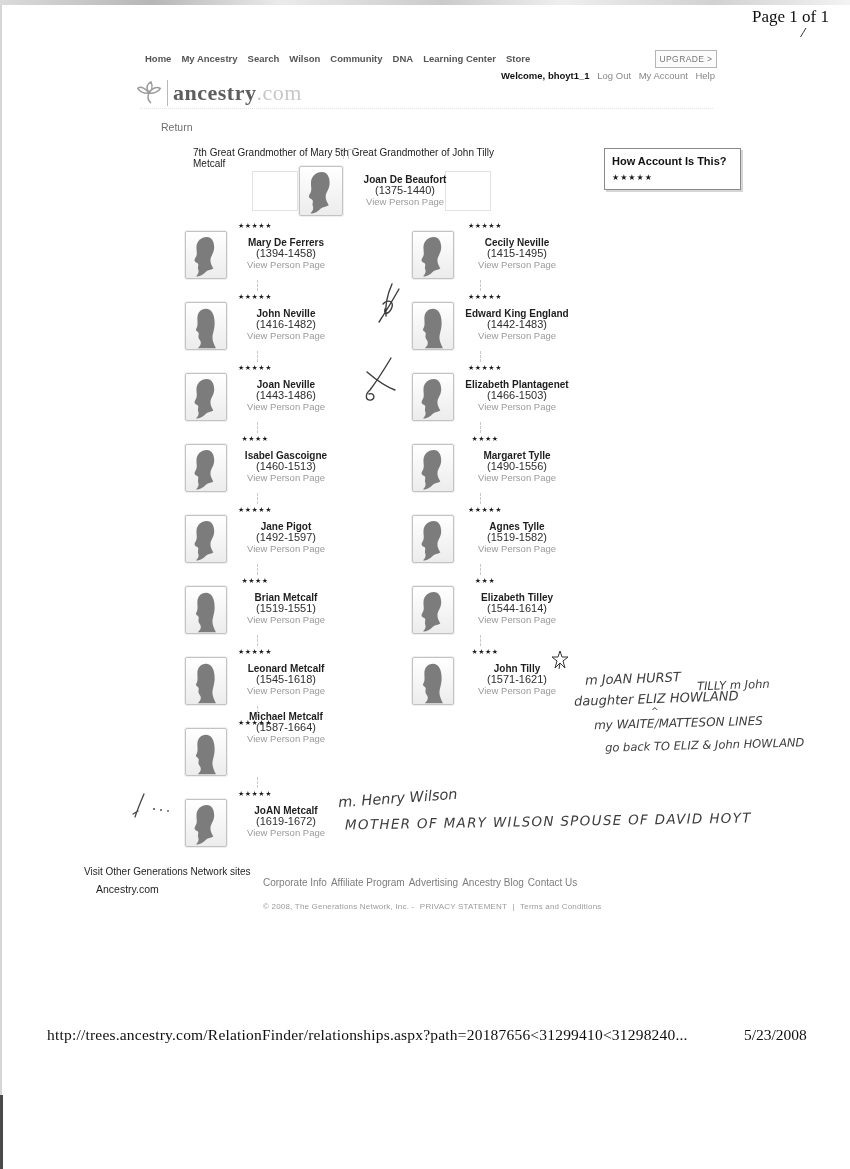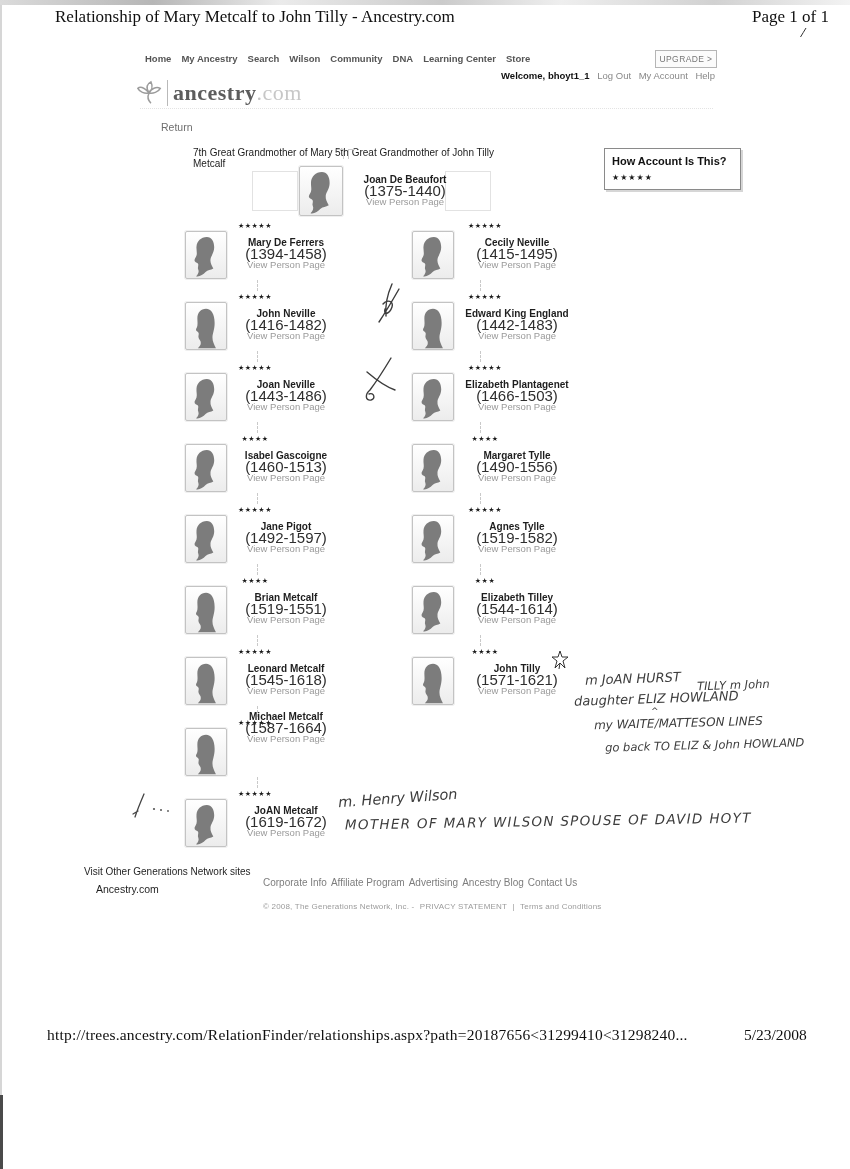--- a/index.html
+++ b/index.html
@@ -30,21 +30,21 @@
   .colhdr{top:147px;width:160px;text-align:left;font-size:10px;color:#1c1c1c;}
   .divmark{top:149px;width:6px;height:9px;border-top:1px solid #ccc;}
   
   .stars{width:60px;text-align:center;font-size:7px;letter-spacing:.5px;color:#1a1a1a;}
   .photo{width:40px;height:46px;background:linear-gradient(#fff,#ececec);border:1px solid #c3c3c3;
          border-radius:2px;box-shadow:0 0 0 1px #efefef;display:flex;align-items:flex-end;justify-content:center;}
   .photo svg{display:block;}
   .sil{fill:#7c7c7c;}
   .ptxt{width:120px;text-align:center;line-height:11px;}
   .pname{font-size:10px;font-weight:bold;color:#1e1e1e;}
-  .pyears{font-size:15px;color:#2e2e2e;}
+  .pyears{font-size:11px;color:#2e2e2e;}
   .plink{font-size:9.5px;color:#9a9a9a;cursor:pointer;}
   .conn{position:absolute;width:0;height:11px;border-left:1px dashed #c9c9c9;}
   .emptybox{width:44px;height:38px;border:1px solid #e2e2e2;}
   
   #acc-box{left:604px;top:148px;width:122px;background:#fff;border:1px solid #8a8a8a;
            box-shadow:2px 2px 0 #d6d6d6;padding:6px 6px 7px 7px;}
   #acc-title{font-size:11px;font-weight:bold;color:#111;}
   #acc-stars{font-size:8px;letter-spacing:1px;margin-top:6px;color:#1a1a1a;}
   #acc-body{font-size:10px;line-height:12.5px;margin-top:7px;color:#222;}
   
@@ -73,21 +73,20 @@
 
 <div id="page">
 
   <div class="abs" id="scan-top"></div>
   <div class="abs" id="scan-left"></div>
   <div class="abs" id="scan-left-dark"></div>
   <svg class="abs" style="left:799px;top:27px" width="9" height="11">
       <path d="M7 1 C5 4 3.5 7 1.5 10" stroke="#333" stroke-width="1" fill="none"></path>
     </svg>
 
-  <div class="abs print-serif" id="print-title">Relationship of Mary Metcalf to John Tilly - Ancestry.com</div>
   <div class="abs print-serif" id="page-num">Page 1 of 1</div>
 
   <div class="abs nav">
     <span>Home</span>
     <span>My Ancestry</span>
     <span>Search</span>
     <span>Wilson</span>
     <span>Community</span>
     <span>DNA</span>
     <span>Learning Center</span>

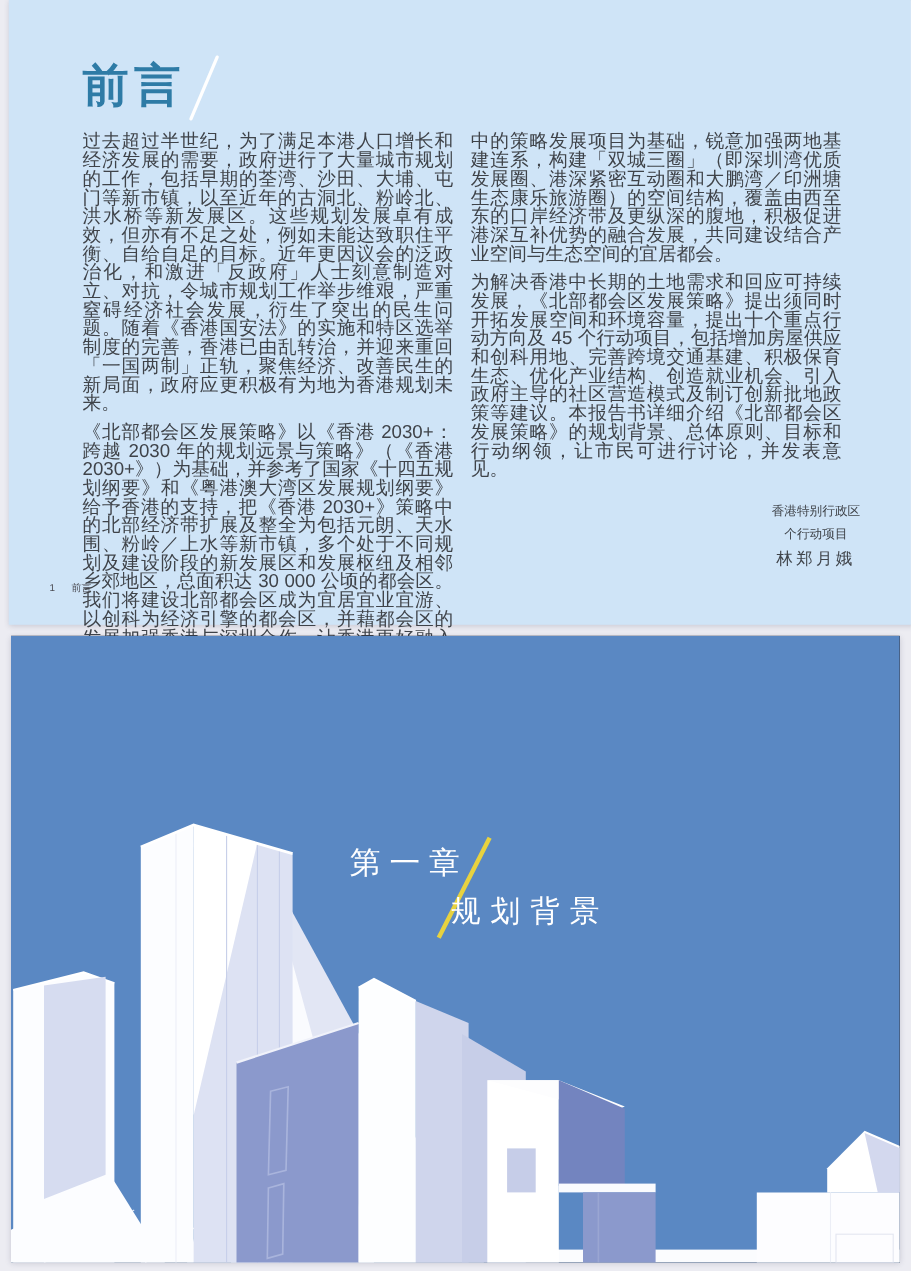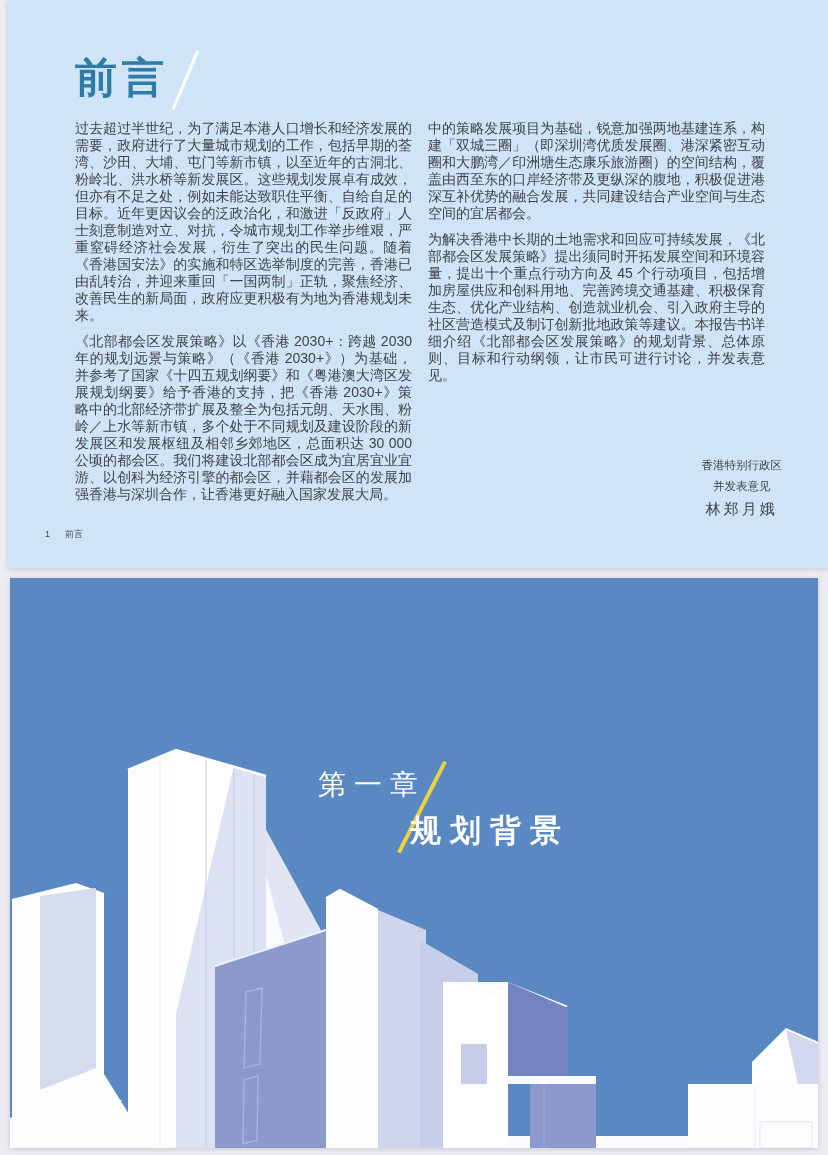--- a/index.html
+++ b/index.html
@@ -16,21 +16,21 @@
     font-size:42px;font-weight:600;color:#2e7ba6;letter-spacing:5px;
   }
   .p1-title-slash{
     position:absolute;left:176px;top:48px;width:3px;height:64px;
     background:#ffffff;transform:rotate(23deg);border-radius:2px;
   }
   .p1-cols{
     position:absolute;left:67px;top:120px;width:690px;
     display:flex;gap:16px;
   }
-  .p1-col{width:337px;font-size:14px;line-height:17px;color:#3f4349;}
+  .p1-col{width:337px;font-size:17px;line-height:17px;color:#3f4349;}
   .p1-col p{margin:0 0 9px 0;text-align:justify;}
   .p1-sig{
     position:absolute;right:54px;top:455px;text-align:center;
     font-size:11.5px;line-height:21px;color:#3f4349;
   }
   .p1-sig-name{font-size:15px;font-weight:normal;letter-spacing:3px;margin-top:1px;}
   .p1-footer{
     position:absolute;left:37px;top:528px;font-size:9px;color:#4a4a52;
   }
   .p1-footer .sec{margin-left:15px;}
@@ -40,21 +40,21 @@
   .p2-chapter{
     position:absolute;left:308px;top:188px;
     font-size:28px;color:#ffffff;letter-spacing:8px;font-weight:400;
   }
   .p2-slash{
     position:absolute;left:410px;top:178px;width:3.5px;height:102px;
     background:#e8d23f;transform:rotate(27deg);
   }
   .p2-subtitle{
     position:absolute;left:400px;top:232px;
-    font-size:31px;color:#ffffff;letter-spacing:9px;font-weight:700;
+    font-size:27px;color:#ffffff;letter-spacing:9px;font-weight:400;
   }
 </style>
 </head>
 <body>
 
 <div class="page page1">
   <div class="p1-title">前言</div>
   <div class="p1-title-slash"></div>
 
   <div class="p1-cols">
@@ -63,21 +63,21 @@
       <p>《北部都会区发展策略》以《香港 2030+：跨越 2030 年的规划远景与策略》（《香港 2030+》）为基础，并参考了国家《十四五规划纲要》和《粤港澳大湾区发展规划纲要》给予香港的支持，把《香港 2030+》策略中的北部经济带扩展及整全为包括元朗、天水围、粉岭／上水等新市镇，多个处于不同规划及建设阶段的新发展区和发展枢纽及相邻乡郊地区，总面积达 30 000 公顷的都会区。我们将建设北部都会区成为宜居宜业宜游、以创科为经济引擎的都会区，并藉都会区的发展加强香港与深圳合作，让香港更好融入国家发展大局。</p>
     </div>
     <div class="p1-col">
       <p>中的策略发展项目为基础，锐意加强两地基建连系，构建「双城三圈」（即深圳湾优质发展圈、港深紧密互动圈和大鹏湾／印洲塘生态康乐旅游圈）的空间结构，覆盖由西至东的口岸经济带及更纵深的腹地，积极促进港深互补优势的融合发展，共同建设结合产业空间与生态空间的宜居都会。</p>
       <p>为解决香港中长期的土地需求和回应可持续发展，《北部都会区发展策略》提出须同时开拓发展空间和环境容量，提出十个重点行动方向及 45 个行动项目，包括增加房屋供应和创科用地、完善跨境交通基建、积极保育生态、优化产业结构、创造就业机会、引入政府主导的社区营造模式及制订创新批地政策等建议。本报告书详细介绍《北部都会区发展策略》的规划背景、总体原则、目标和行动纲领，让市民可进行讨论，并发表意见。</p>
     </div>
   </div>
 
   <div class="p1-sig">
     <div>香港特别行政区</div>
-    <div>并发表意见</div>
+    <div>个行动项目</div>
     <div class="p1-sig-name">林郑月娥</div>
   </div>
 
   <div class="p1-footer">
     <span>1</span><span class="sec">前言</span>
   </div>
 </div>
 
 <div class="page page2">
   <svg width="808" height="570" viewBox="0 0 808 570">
◇ ◇ ◇ ◇
▶ _WORK ITEM_:
Each line in the listing either holds the word "scan" or does not. Report how many do, as a bare number.

▶ _EXERCISE RESPONSE_:
3